Data shown Block Start

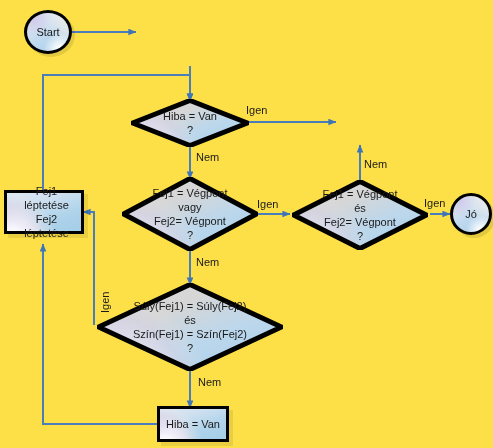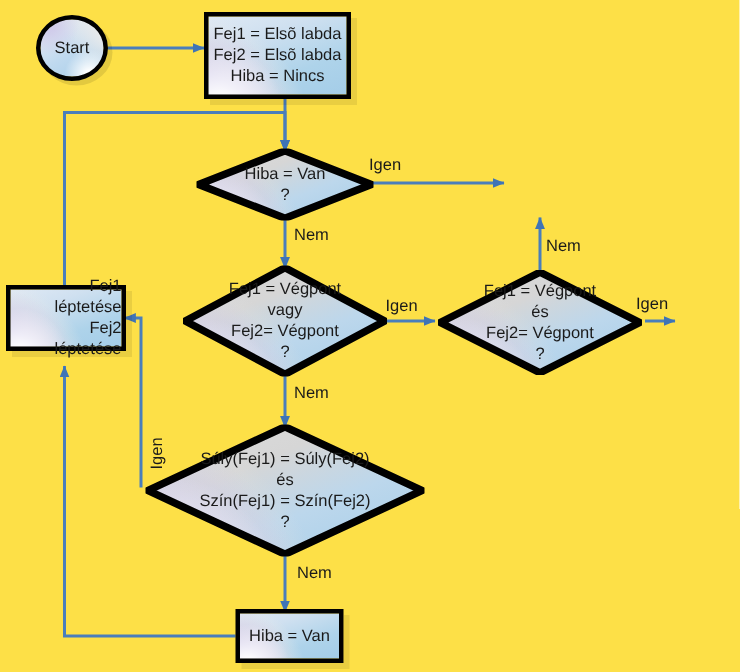--- a/index.html
+++ b/index.html
@@ -110,11 +110,6 @@
     <span>Start</span>
   </div>
 
-  <div class="node proc" style="left:136px;top:8px;width:98px;height:58px;">
-    <div class="txt">Fej1 = Elsõ labda
-Fej2 = Elsõ labda
-Hiba = Nincs</div>
-  </div>
 
   <div class="dec" style="left:131px;top:99px;width:118px;height:48px;">
     <div class="shadow"></div>

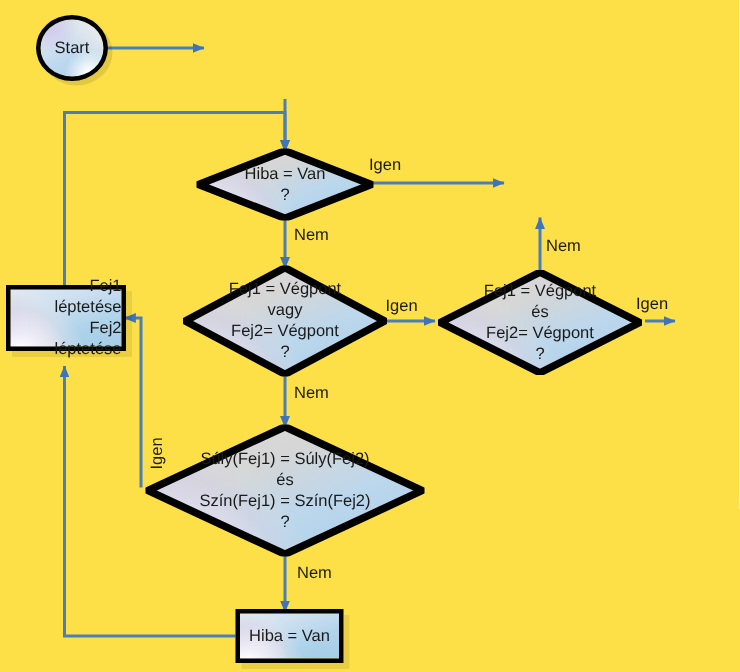--- a/index.html
+++ b/index.html
@@ -38,7 +38,7 @@
     box-shadow:4px 4px 0 rgba(0,0,0,.08);
   }
   .proc .txt{font-size:11px;color:#1a1a1a;line-height:14px;text-align:center;white-space:pre-line;}
-  .proc.left .txt{text-align:right;}
+  .proc.left .txt{text-align:center;}
 
   
   .dec{position:absolute;}

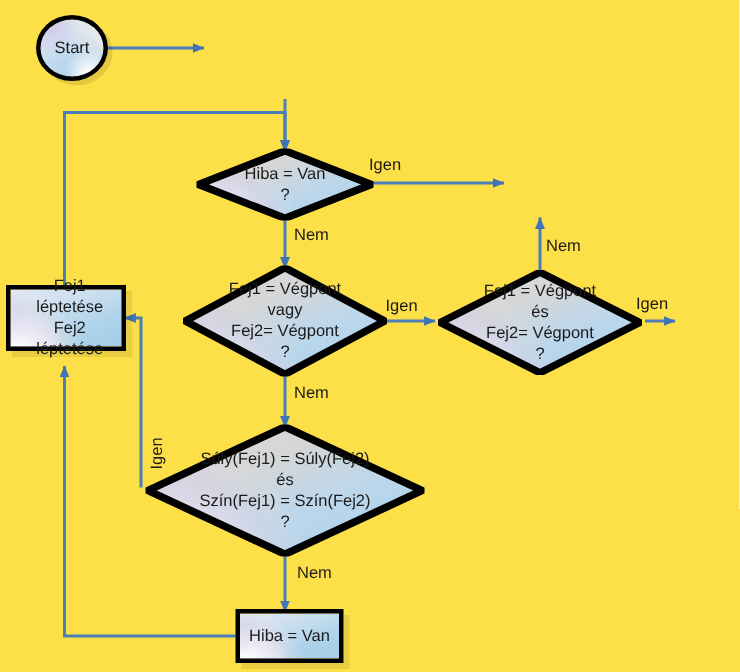--- a/index.html
+++ b/index.html
@@ -146,6 +146,9 @@
 ?</div>
   </div>
 
+  <div class="node term" style="left:450px;top:193px;width:42px;height:42px;">
+    <span>Jó</span>
+  </div>
 
   <div class="node proc left" style="left:4px;top:190px;width:80px;height:44px;padding-left:5px;">
     <div class="txt">Fej1 léptetése

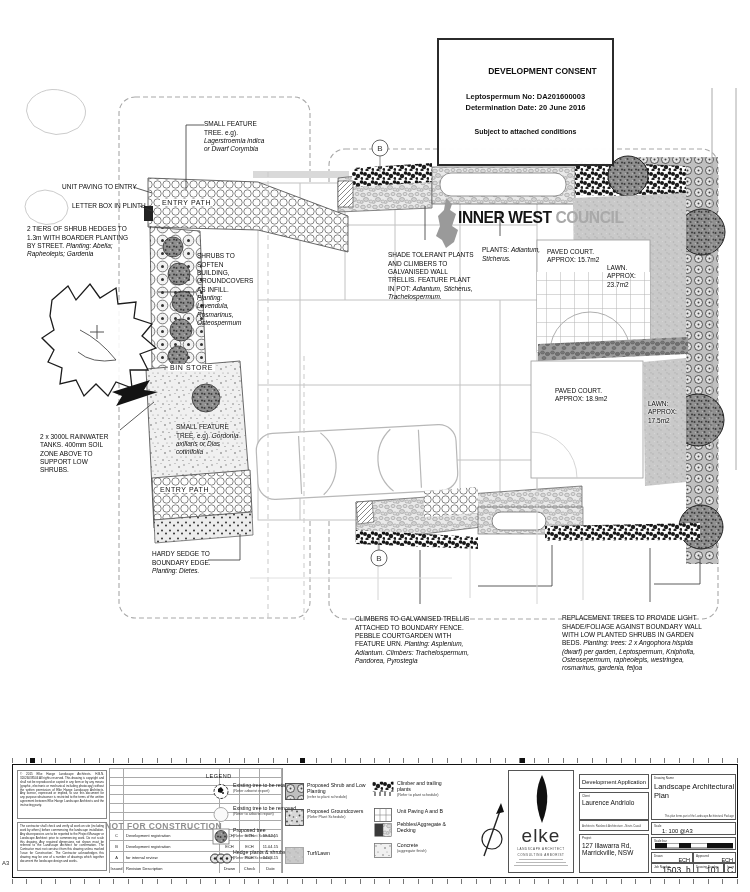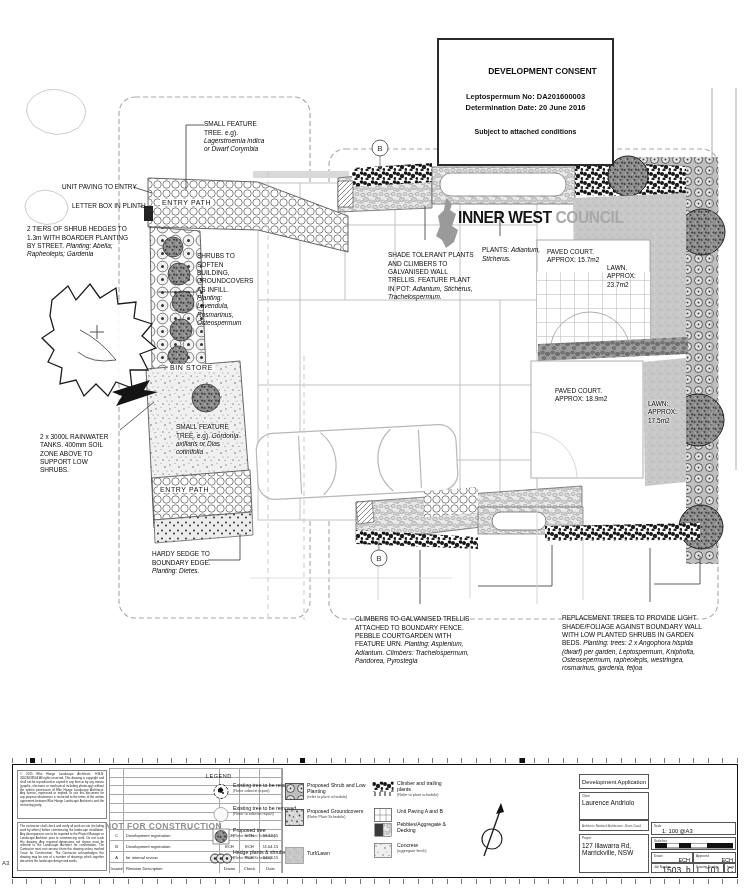--- a/index.html
+++ b/index.html
@@ -548,6 +548,12 @@
 Marrickville, NSW</div>
     </div>
 
+    <div class="cell" style="left:72px;top:6px;width:85px;height:46px;">
+      <span class="tl">Drawing Name</span>
+      <div class="tv" style="font-size:7.5px;margin:7px 0 0 2px;">Landscape Architectural
+Plan</div>
+      <div style="position:absolute;right:1px;bottom:1px;font-size:2.6px;color:#444;text-align:right;width:82px;">This plan forms part of the Landscape Architectural Package</div>
+    </div>
     <div class="cell" style="left:72px;top:54px;width:85px;height:13px;">
       <span class="tl">Scale</span>
       <div style="font-size:5.8px;margin:4.5px 0 0 10px;">1: 100 @A3</div>

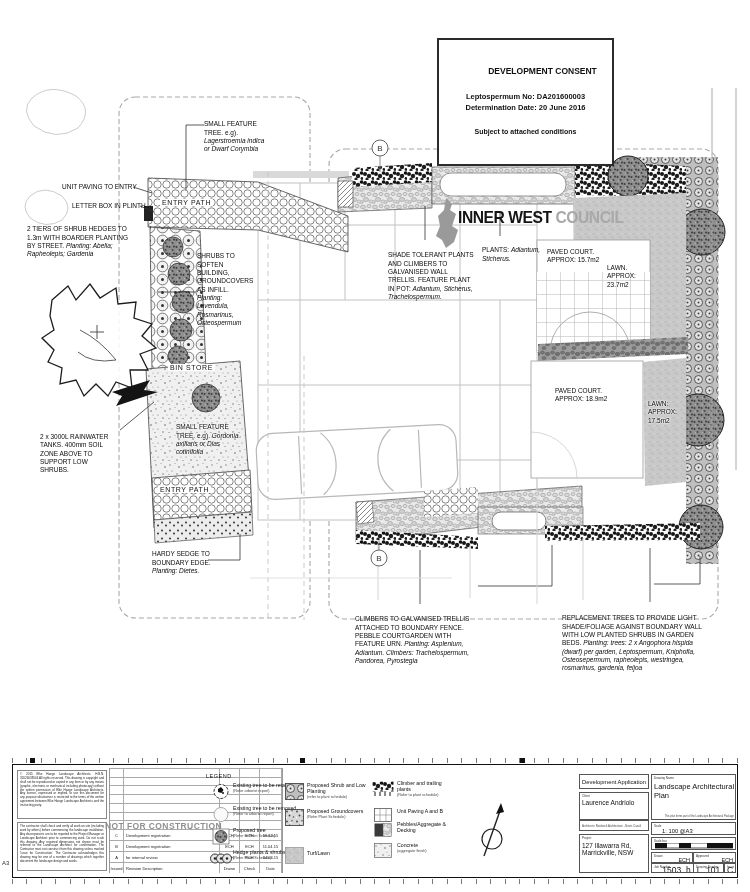--- a/index.html
+++ b/index.html
@@ -530,6 +530,17 @@
     <polygon points="25,2 20,13 28,11" fill="#111"></polygon>
   </svg>
 
+  <div class="elke">
+    <svg width="66" height="52" viewBox="0 0 66 52" style="display:block;margin:2px auto 0;">
+      <path d="M33 2 C39 14 41 30 33 50 C25 30 27 14 33 2 Z" fill="#101010"></path>
+    </svg>
+    <div class="word">elke</div>
+    <div class="tag">LANDSCAPE ARCHITECT</div>
+    <div class="tag">CONSULTING ARBORIST</div>
+    <div class="bar" style="width:44px;"></div>
+    <div class="bar" style="width:50px;"></div>
+    <div class="bar" style="width:54px;"></div>
+  </div>
 
   <div class="tb">
     <div class="cell" style="left:0;top:6px;width:70px;height:15px;display:flex;align-items:center;justify-content:center;">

Data shown Block End

■ **Activity**: Pictures are to be left out; the listing above is otherwise to be copied exactly.

■ **Response**:
--- a/index.html
+++ b/index.html
@@ -110,11 +110,6 @@
     <span>Start</span>
   </div>
 
-  <div class="node proc" style="left:136px;top:8px;width:98px;height:58px;">
-    <div class="txt">Fej1 = Elsõ labda
-Fej2 = Elsõ labda
-Hiba = Nincs</div>
-  </div>
 
   <div class="dec" style="left:131px;top:99px;width:118px;height:48px;">
     <div class="shadow"></div>

--- a/index.html
+++ b/index.html
@@ -38,7 +38,7 @@
     box-shadow:4px 4px 0 rgba(0,0,0,.08);
   }
   .proc .txt{font-size:11px;color:#1a1a1a;line-height:14px;text-align:center;white-space:pre-line;}
-  .proc.left .txt{text-align:right;}
+  .proc.left .txt{text-align:center;}
 
   
   .dec{position:absolute;}

--- a/index.html
+++ b/index.html
@@ -146,6 +146,9 @@
 ?</div>
   </div>
 
+  <div class="node term" style="left:450px;top:193px;width:42px;height:42px;">
+    <span>Jó</span>
+  </div>
 
   <div class="node proc left" style="left:4px;top:190px;width:80px;height:44px;padding-left:5px;">
     <div class="txt">Fej1 léptetése

--- a/index.html
+++ b/index.html
@@ -548,6 +548,12 @@
 Marrickville, NSW</div>
     </div>
 
+    <div class="cell" style="left:72px;top:6px;width:85px;height:46px;">
+      <span class="tl">Drawing Name</span>
+      <div class="tv" style="font-size:7.5px;margin:7px 0 0 2px;">Landscape Architectural
+Plan</div>
+      <div style="position:absolute;right:1px;bottom:1px;font-size:2.6px;color:#444;text-align:right;width:82px;">This plan forms part of the Landscape Architectural Package</div>
+    </div>
     <div class="cell" style="left:72px;top:54px;width:85px;height:13px;">
       <span class="tl">Scale</span>
       <div style="font-size:5.8px;margin:4.5px 0 0 10px;">1: 100 @A3</div>

--- a/index.html
+++ b/index.html
@@ -530,6 +530,17 @@
     <polygon points="25,2 20,13 28,11" fill="#111"></polygon>
   </svg>
 
+  <div class="elke">
+    <svg width="66" height="52" viewBox="0 0 66 52" style="display:block;margin:2px auto 0;">
+      <path d="M33 2 C39 14 41 30 33 50 C25 30 27 14 33 2 Z" fill="#101010"></path>
+    </svg>
+    <div class="word">elke</div>
+    <div class="tag">LANDSCAPE ARCHITECT</div>
+    <div class="tag">CONSULTING ARBORIST</div>
+    <div class="bar" style="width:44px;"></div>
+    <div class="bar" style="width:50px;"></div>
+    <div class="bar" style="width:54px;"></div>
+  </div>
 
   <div class="tb">
     <div class="cell" style="left:0;top:6px;width:70px;height:15px;display:flex;align-items:center;justify-content:center;">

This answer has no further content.